━━ Extracted records

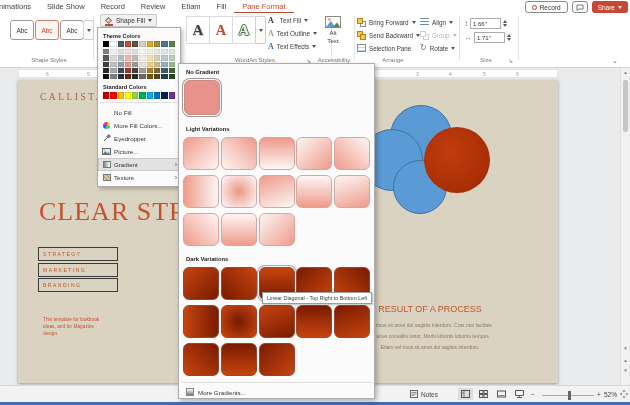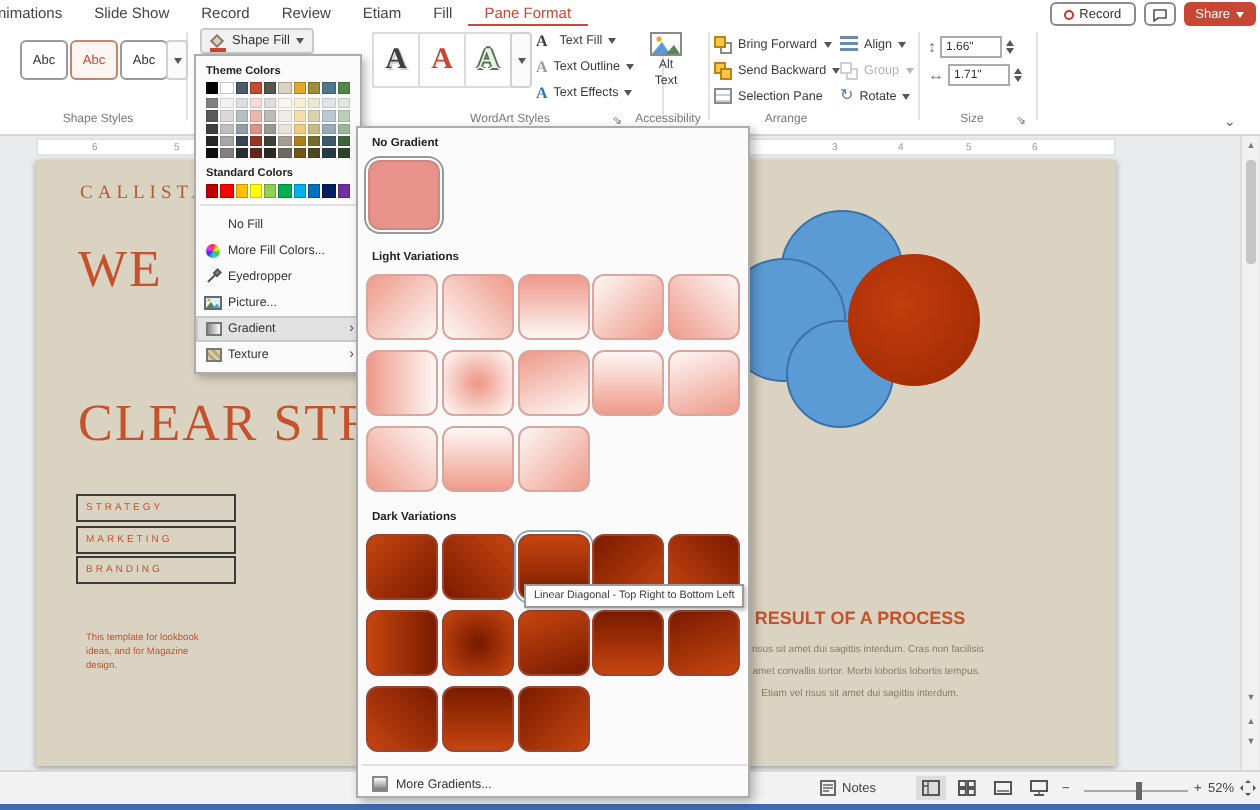--- a/index.html
+++ b/index.html
@@ -66,21 +66,21 @@
   .ruler span{position:absolute;top:1px;font-size:5px;color:#999;}
   .slide{position:absolute;left:18px;top:12px;width:540px;height:303px;background:var(--slide_bg);box-shadow:0 1px 3px rgba(0,0,0,.35);overflow:hidden;}
   .brand{position:absolute;left:22px;top:12px;font-family:"Liberation Serif","DejaVu Serif",serif;font-size:9.5px;letter-spacing:2.5px;color:#b55b33;}
   .bigline{position:absolute;left:21px;font-family:"Liberation Serif","DejaVu Serif",serif;font-size:26px;color:var(--slide_text);letter-spacing:1px;white-space:nowrap;}
   .listbox{position:absolute;left:20px;width:80px;height:14px;border:1px solid #3b3b3b;box-sizing:border-box;
        font-size:5px;letter-spacing:1.5px;color:var(--slide_text);display:flex;align-items:center;padding-left:4px;}
   .note{position:absolute;left:25px;top:237px;font-size:4.8px;line-height:1.45;color:var(--slide_text);white-space:pre-line;}
   .circle{position:absolute;border-radius:50%;}
   .blue{background:var(--blue_circle);border:1px solid #3c72a8;box-sizing:border-box;}
   .red{background:radial-gradient(circle at 40% 38%,#c33d0e,#9c2800);box-sizing:border-box;}
-  .result-h{position:absolute;left:312px;top:224px;width:200px;text-align:center;font-size:9px;font-weight:bold;color:var(--slide_text);}
+  .result-h{position:absolute;left:312px;top:224px;width:200px;text-align:center;font-size:9px;font-weight:normal;color:var(--slide_text);}
   .result-b{position:absolute;left:302px;top:240px;width:220px;text-align:center;font-size:5px;line-height:2.15;color:#8a7a60;white-space:pre-line;}
   .vscroll{position:absolute;right:1px;top:0px;width:9px;height:317px;background:#f1f1f1;border-left:1px solid #ddd;box-sizing:border-box;}
   .vscroll .a{position:absolute;left:0;width:9px;text-align:center;font-size:4.5px;color:#777;}
   .vthumb{position:absolute;left:1.5px;top:12px;width:5px;height:52px;background:#c6c6c6;border-radius:2px;}
   
   .statusbar{position:absolute;left:0;top:385px;width:630px;height:17px;background:#f2f2f2;border-top:1px solid #d8d8d8;box-sizing:border-box;font-size:6.5px;color:#444;}
   .sb{position:absolute;top:2px;height:12px;display:flex;align-items:center;gap:3px;}
   .viewbtn{width:15px;height:12px;display:flex;align-items:center;justify-content:center;}
   .viewbtn.on{background:#dcdcdc;}
   .ztrack{position:absolute;left:542px;top:9px;width:52px;height:1px;background:#a8a8a8;}
@@ -286,21 +286,20 @@
       <span style="left:27px">6</span>
       <span style="left:68px">5</span>
       <span style="left:397px">3</span>
       <span style="left:430px">4</span>
       <span style="left:464px">5</span>
       <span style="left:497px">6</span>
     </div>
 
     <div class="slide">
       <div class="brand">CALLISTA</div>
-      <div class="bigline" style="top:40px">WE</div>
       <div class="bigline" style="top:117px">CLEAR STR</div>
       <div class="listbox" style="top:167px">STRATEGY</div>
       <div class="listbox" style="top:182.5px">MARKETING</div>
       <div class="listbox" style="top:198px">BRANDING</div>
       <div class="note">This template for lookbook
 ideas, and for Magazine
 design.</div>
 
       <div class="circle blue" style="left:372px;top:25px;width:62px;height:62px;z-index:1"></div>
       <div class="circle blue" style="left:343px;top:49px;width:62px;height:62px;z-index:2"></div>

━━━━

**Exercise goal**
Which lines of the records above contain the word "radius"? Report each one in full.

**Result of the task**
   .circle{position:absolute;border-radius:50%;}
   .vthumb{position:absolute;left:1.5px;top:12px;width:5px;height:52px;background:#c6c6c6;border-radius:2px;}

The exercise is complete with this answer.